Would you print, word for word, only the lines running from the line with "for failed account" to the last line of the entries, without the pictures?
□ □ □ □ □ □ □
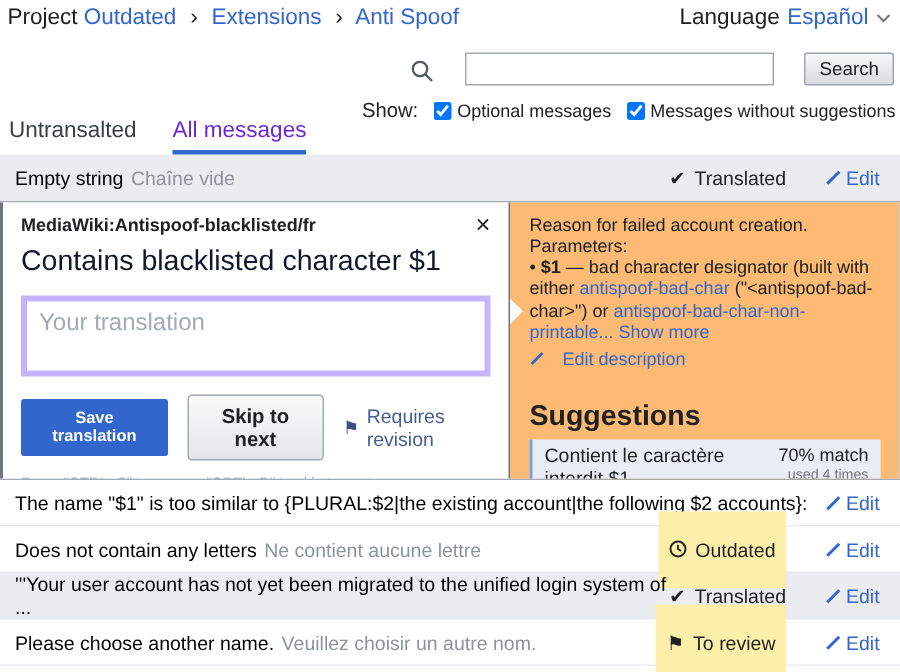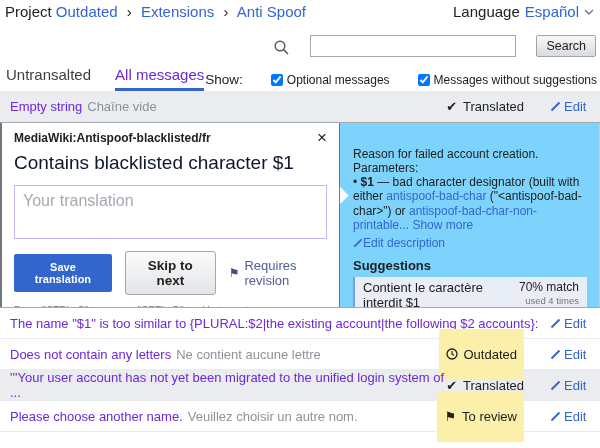"Show:" .filters { padding-bottom: 4px -> 22px }
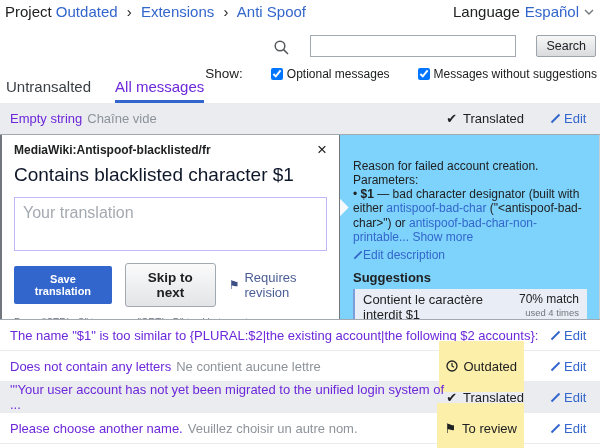"Optional messages" .filters label { margin-left: 18px -> none }
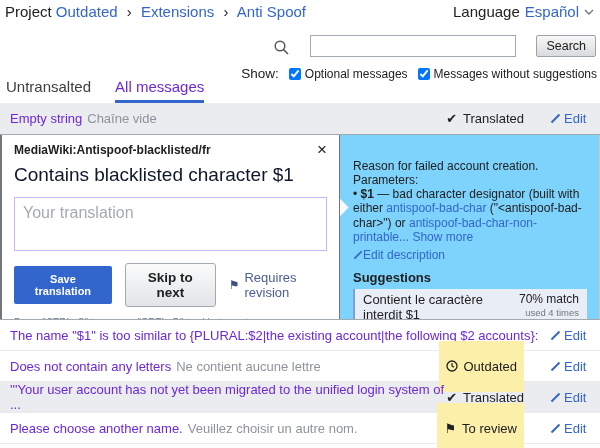"Empty string" .msgrow .src { color: #6d28d9 -> #000000 }
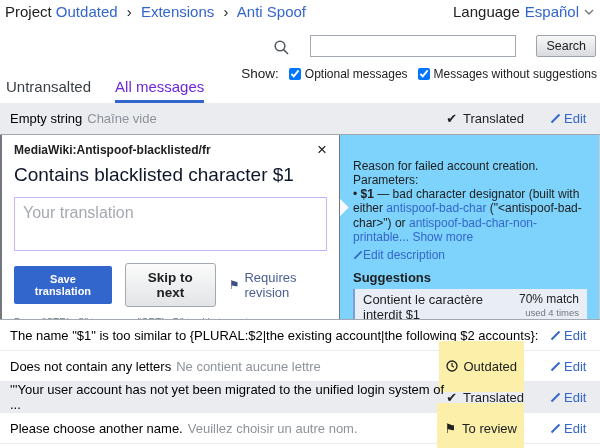"Reason for failed account creation." .editor-right { background: #7dd3fc -> #fdba74; padding: 24px 12px 6px 13px -> 8px 12px 6px 13px }
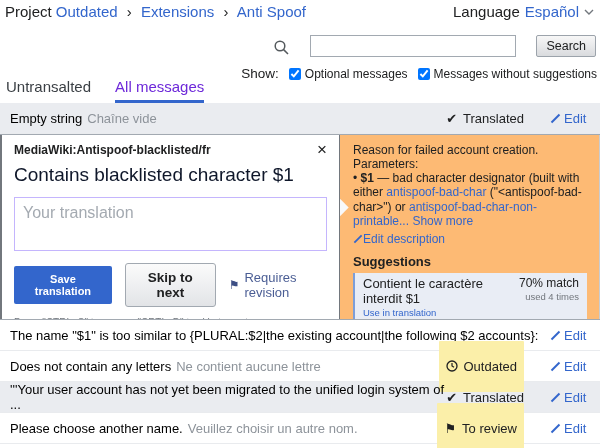"Your translation" .ed-textarea { border: 1px solid #c4b5fd -> 4px solid #c4b5fd }
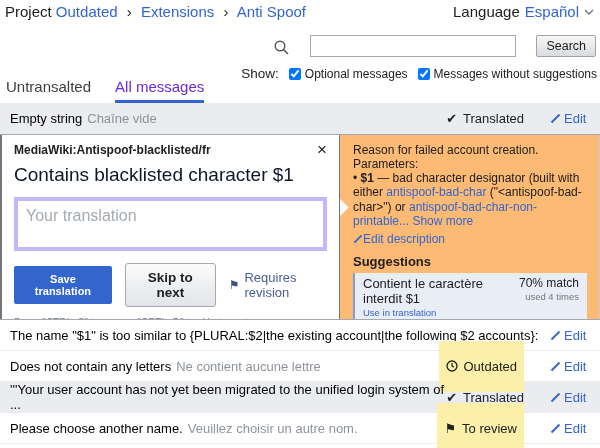"Edit description" .edit-desc { gap: 0 -> 12px }
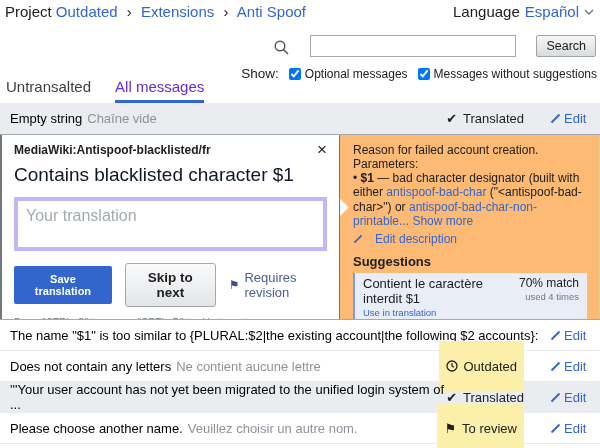"Suggestions" .sugg-title { font-size: 13px -> 19px; margin-top: 6px -> 18px }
□ □ □ □ □ □ □
- Response area -
"Reason for failed account creation." .editor-right { background: #7dd3fc -> #fdba74; padding: 24px 12px 6px 13px -> 8px 12px 6px 13px }
"Your translation" .ed-textarea { border: 1px solid #c4b5fd -> 4px solid #c4b5fd }
"Edit description" .edit-desc { gap: 0 -> 12px }
"Suggestions" .sugg-title { font-size: 13px -> 19px; margin-top: 6px -> 18px }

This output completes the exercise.